We’ve produced and filmed a number of video projects for CCTV, which is now rebranded as CGTN, and last week we flew to Guam to cover the missile threat.
I didn’t have much of an idea of what Guam would be like other than it’s a tropical island in the middle of the Pacific Ocean. It is an important island for the US as it is home to several military bases and thousands of US troops. Guam manages the delicate balance between selling itself as a tropical tourist destination and the heavy military presence on the island. Most of the tourists we interviewed were not fazed by the North Korean threats but that isn’t really surprising as the majority of the visitors from Guam come from South Korean and Japan. The two countries that are often the target of outlandish threats from Kim Jong Un.
Tourism doesn’t really seem to be affected as the island continues to see record numbers of visitor to its shores. The tourism spokesperson commented that all the interest from international media could be an opportunity to actually boost the profile of the island. I guess the old saying “there’s no such thing as bad publicity” might actually be true in this instance.

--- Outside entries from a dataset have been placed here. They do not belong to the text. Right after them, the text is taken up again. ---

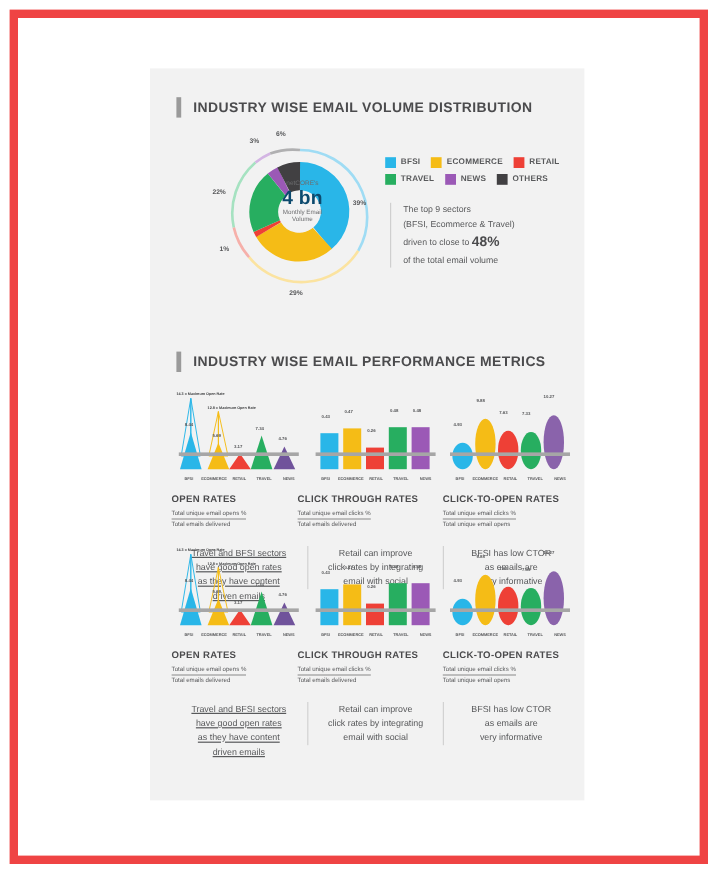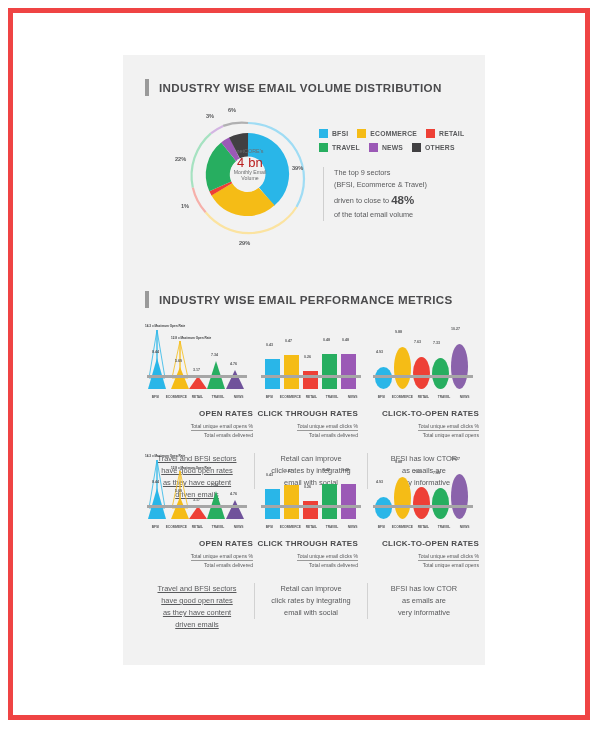--- a/index.html
+++ b/index.html
@@ -7,21 +7,21 @@
     width:600px;height:730px;
     background:#ffffff;
     font-family:"Liberation Sans",sans-serif;
     color:#58595b;
     overflow:hidden;
   }
   .page{
     position:absolute;left:8px;top:8px;
     width:582px;height:712px;
     background:#ffffff;
-    border:5px solid #ef4444;
+    border:7px solid #ef4444;
     box-sizing:border-box;
   }
   .panel{
     position:absolute;left:110px;top:42px;
     width:362px;height:610px;
     background:#f2f2f2;
   }
   
   .sec-head{
     display:flex;align-items:center;
@@ -38,21 +38,21 @@
   #sec2{position:absolute;left:0;top:236px;}
 
   
   .donut-block{position:absolute;left:0;top:52px;width:362px;height:150px;}
   .donut-wrap{position:absolute;left:60px;top:2px;width:130px;height:140px;}
   .donut-center{
     position:absolute;left:38px;top:40px;width:58px;height:58px;
     text-align:center;line-height:1.05;
   }
   .dc1{font-size:5.4px;color:#6b6c6e;}
-  .dc2{font-size:13px;font-weight:normal;color:#b91c1c;letter-spacing:.2px;margin:1px 0 1px;}
+  .dc2{font-size:16px;font-weight:bold;color:#0c4a6e;letter-spacing:.2px;margin:1px 0 1px;}
   .dc3{font-size:5.2px;color:#6b6c6e;}
   .pct{position:absolute;font-size:5.6px;color:#58595b;font-weight:bold;white-space:nowrap;}
 
   
   .legend{position:absolute;left:196px;top:22px;width:166px;}
   .lg-row{display:flex;align-items:center;margin-bottom:5px;}
   .lg-item{display:flex;align-items:center;margin-right:9px;}
   .sw{width:9px;height:9px;margin-right:4px;flex:0 0 auto;}
   .lg-lbl{font-size:6.8px;font-weight:bold;color:#58595b;letter-spacing:.2px;white-space:nowrap;}
 
@@ -80,21 +80,21 @@
   .ann{position:absolute;font-size:3.1px;font-weight:bold;color:#3f4042;white-space:nowrap;}
   .vlbl{position:absolute;font-size:3.6px;font-weight:bold;color:#58595b;white-space:nowrap;}
 
   .tri{position:absolute;bottom:0;width:0;height:0;border-left:9px solid transparent;border-right:9px solid transparent;}
   .outl{position:absolute;bottom:0;width:0;height:0;border-left:8px solid transparent;border-right:8px solid transparent;}
   .bar{position:absolute;bottom:0;width:15px;}
   .ell{position:absolute;bottom:0;width:17px;border-radius:50%;}
 
   
   .titles{position:absolute;left:18px;top:86px;width:338px;height:40px;}
-  .tcol{position:absolute;width:112px;text-align:right;}
+  .tcol{position:absolute;width:112px;text-align:left;}
   .tcol.t1{left:0;}
   .tcol.t2{left:105px;}
   .tcol.t3{left:226px;}
   .mtitle{font-size:8px;font-weight:bold;color:#4b4b4d;letter-spacing:.25px;white-space:nowrap;}
   .frac{margin-top:5px;display:inline-block;}
   .num{font-size:5.1px;color:#58595b;border-bottom:.7px solid #9a9a9a;padding-bottom:.6px;white-space:nowrap;}
   .den{font-size:5.1px;color:#58595b;padding-top:1px;white-space:nowrap;}
 
   
   .insights{position:absolute;left:18px;top:130px;width:338px;height:56px;}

We produced three news packages with Barnaby Lo, the CGTN correspondent based in the Philippines, one for each of the days we were on Guam. It was a nice change of pace from our more documentary type videos and turning around the piece within the day was quite a challenge especially on the first day after only a few hours of sleep. But it felt good to change things up and have a deadline to meet every day.
A big thank you goes out to Bruce Lloyd, our fixer and driver, on Guam who gave us a great insight into Guam with his extensive local contacts.
We didn’t get much chance to be tourists around the island, but we managed to take a few photos whenever we’re out filming. It reminds us of Subic Bay Freeport Zone, as it used to be a military base in the 80s.